If that doesn't work, could you check if a patch like this works?
diff --git src/server/cloud/aws.rs src/server/cloud/aws.rs
index 264b6824b..3c64460c3 100644
--- src/server/cloud/aws.rs
+++ src/server/cloud/aws.rs
@@ -67,16 +67,17 @@ impl AwsService {
bucket: String,
creds: AwsCredentials,
) -> Result<Self> {
let rt = Runtime::new()?;
let config =
rt.block_on(async {
let mut config_provider = aws_config::defaults(BehaviorVersion::v2024_03_28());
+ config_provider = config_provider.endpoint_url("https://foo.com");
match creds {
AwsCredentials::AccessKey {
access_key_id,
secret_access_key,
} => {
config_provider = config_provider.credentials_provider(
Credentials::from_keys(access_key_id, secret_access_key, None),
It looks like this can be included in a profile: https://docs.aws.amazon.com/cli/v1/userguide/cli-configure-files.html#cli-config-endpoint_url
If that works, then that might be the best option -- we can document how to set up the profile, but avoid adding purpose-specific config to TaskChampion and Taskwarrior.

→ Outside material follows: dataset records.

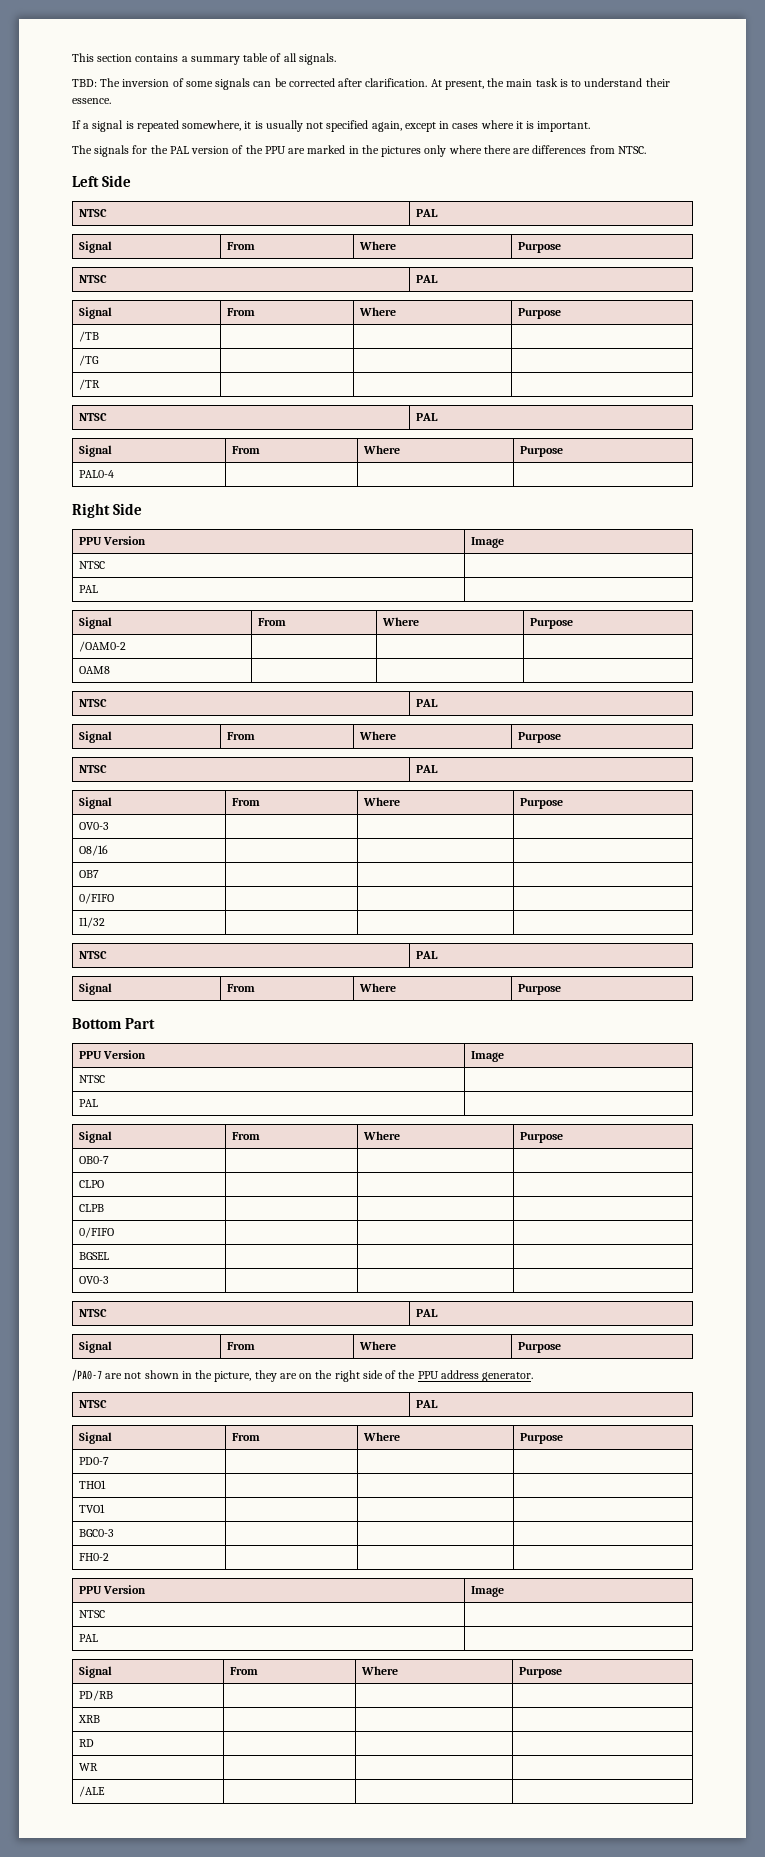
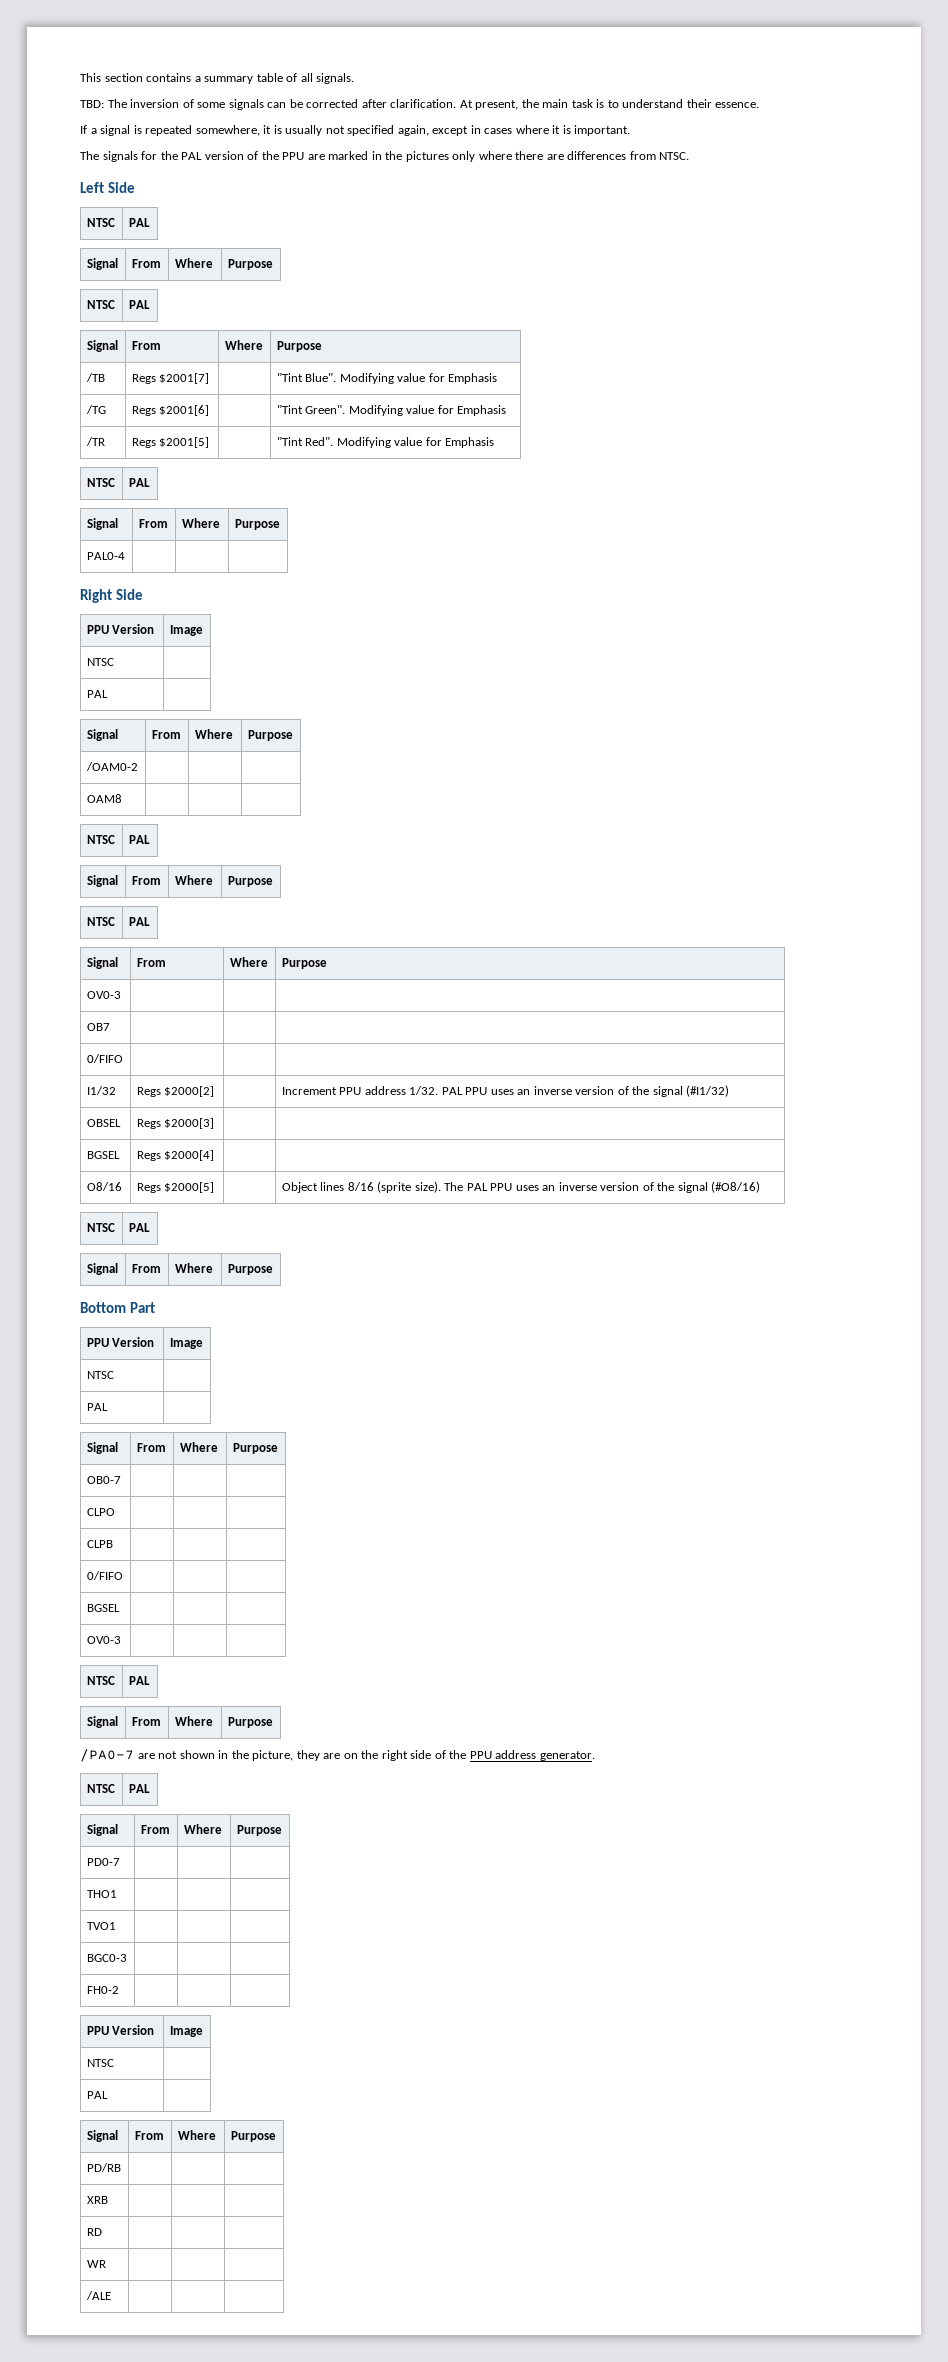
- /TB | | |
- /TG | | |
- /TR | | |
+ /TB | Regs $2001[7] | | "Tint Blue". Modifying value for Emphasis
+ /TG | Regs $2001[6] | | "Tint Green". Modifying value for Emphasis
+ /TR | Regs $2001[5] | | "Tint Red". Modifying value for Emphasis
- O8/16 | | |
- I1/32 | | |
+ I1/32 | Regs $2000[2] | | Increment PPU address 1/32. PAL PPU uses an inverse version of the signal (#I1/32)
+ OBSEL | Regs $2000[3] | |
+ BGSEL | Regs $2000[4] | |
+ O8/16 | Regs $2000[5] | | Object lines 8/16 (sprite size). The PAL PPU uses an inverse version of the signal (#O8/16)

It doesn't seem to work. As I get a "InvalidAccessKeyId" message, and I don't see any requests in my server's log.
If that doesn't work, could you check if a patch like this works?
I checked, and with the patch it behaves as if I were to have set the AWS_ENDPOINT_URL, which doesn't seem to work because of dns, but dns works because the official client seems to work?
$ ./task sync
unhandled error: dispatch failure: io error: error trying to connect: dns error: failed to lookup address information: No address associated with hostname: dns error: failed to lookup address information: No address associated with hostname: failed to lookup address information: No address associated with hostname
$ AWS_ENDPOINT_URL=https://s3.tilde.green task sync
unhandled error: dispatch failure: io error: error trying to connect: dns error: failed to lookup address information: No address associated with hostname: dns error: failed to lookup address information: No address associated with hostname: failed to lookup address information: No address associated with hostname
I've noticed that aws's endpoint-url in the cli behaves differently than when used with the aws crate like taskwarrior is doing, because somehow I'm getting a dns query for bucket.s3.tilde.green, when I have the endpoint as s3.tilde.green.
Ok, there's two ways to handle a endpoint, one is path style and the other is subdomain style, and by default minio does path style, whilst things like the aws crate do subdomain style, but the aws cli tool seemed to do path style, so maybe there needs to be another knob for that.
See: https://github.com/awslabs/aws-sdk-rust/issues/390
So, after configuring my minio instance, and setting it up to have subdomain style, it works, it seems to have made 5 objects, taking up 2MiB.
OK, it sounds like the earlier tests were with an incorrect configuration of minio, then? Could you verify whether the profile approach works?
OK, it sounds like the earlier tests were with an incorrect configuration of minio, then? Could you verify whether the profile approach works?
Sorry, I wasn't clear enough. The profile approach doesn't work, it only works when I either recompile taskwarrior with the modified taskchampion applying your patch, OR I set the AWS_ENDPOINT_URL environment variable.
In both of the second cases where it works, it uses subdomain style, not subpath style but I guess implementing support for subpath style is not needed, but if wanted look at https://github.com/awslabs/aws-sdk-rust/issues/390#issuecomment-1405378958, in concrete https://github.com/awslabs/aws-sdk-rust/blob/main/sdk/s3/tests/endpoints.rs#L36-L43 is the test)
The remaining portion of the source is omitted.